Mais Picart ne s’en tint pas aux plaisirs stériles du sabbat. Il brava le scandale et la rendit enceinte.

Les religieuses, dont il savait les mœurs, le redoutaient. Elles dépendaient aussi de lui par l’intérêt. Son crédit, son activité, les aumônes et les dons qu’il attirait de toutes parts, avaient enrichi leur couvent. Il leur bâtissait une grande église. On a vu par l’affaire de Loudun quelles étaient l’ambition, les rivalités de ces maisons, la jalousie avec laquelle elles voulaient se surpasser l’une l’autre. Picart, par la confiance des personnes riches, se trouvait élevé au rôle de bienfaiteur et second fondateur du couvent. « Mon cœur, disait-il à Madeleine, c’est moi qui bâtis cette superbe église. Après ma mort, tu verras des merveilles… N’y consens-tu pas ? »
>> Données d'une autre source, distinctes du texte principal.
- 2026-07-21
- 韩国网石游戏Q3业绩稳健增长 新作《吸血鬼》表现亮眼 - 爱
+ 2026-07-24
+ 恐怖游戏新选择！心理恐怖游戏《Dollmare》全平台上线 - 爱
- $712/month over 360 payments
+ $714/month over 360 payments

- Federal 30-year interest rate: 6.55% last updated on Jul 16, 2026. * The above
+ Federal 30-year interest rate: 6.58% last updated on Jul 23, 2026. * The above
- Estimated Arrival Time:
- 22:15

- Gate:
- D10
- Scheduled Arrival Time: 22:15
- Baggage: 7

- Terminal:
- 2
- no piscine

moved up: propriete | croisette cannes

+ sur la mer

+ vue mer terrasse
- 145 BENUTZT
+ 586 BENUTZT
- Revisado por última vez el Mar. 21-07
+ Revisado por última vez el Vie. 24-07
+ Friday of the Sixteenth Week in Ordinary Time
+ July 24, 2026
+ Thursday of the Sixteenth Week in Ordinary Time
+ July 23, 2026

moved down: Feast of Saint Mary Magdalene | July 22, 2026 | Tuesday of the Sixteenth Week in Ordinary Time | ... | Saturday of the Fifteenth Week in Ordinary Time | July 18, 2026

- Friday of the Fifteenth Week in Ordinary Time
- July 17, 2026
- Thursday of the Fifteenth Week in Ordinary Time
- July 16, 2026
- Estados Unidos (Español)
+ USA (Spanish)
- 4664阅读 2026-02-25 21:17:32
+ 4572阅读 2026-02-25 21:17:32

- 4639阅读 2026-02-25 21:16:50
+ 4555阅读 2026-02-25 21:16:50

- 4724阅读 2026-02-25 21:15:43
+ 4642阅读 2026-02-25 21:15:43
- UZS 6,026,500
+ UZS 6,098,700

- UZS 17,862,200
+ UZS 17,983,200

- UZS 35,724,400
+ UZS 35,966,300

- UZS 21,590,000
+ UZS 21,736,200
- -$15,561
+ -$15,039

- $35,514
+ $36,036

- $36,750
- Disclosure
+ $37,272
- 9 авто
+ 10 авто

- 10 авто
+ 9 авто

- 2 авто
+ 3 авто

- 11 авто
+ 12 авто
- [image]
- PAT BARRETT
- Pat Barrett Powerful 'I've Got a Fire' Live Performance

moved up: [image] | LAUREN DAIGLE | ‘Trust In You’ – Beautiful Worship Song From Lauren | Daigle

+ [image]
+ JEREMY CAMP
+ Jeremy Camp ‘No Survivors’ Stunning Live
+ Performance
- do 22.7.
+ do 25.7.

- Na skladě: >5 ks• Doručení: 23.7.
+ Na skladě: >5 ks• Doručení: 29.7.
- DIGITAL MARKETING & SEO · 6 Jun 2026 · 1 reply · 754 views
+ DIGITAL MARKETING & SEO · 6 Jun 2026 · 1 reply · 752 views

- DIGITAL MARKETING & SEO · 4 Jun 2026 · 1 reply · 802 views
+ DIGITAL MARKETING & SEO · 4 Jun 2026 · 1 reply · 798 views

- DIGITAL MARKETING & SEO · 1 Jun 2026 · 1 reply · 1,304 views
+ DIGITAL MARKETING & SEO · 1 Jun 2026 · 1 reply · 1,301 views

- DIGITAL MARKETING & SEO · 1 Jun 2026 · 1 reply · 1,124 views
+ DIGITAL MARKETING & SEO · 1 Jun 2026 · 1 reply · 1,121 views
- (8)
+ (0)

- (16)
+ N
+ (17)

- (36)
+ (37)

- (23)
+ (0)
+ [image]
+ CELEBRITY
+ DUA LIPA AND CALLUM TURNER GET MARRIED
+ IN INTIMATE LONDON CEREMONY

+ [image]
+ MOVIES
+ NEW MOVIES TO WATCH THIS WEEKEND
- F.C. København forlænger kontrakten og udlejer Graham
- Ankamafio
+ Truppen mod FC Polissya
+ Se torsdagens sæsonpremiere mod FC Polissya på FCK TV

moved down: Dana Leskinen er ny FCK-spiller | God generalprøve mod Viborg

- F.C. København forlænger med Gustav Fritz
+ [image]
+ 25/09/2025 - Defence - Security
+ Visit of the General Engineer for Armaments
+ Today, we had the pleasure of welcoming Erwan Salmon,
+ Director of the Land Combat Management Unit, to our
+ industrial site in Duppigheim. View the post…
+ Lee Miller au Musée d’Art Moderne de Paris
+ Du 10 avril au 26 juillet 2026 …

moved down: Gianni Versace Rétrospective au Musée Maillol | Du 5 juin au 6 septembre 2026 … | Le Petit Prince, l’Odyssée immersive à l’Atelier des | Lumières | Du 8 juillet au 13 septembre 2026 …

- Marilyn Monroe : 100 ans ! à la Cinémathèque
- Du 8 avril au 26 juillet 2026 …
Ce seigneur ne se gênait guère. Il paya pour elle une dot, et de sœur laie qu’elle était, il la fil religieuse, pour que, n’étant plus tourière, et vivant à l’intérieur, elle pût commodément accoucher ou avorter. Avec certaines drogues, certaines connaissances, les couvents étaient dispensés d’appeler les médecins. Madeleine (Interrog., p. 13) dit qu’elle accoucha plusieurs fois. Elle ne dit point ce que devinrent les nouveau-nés.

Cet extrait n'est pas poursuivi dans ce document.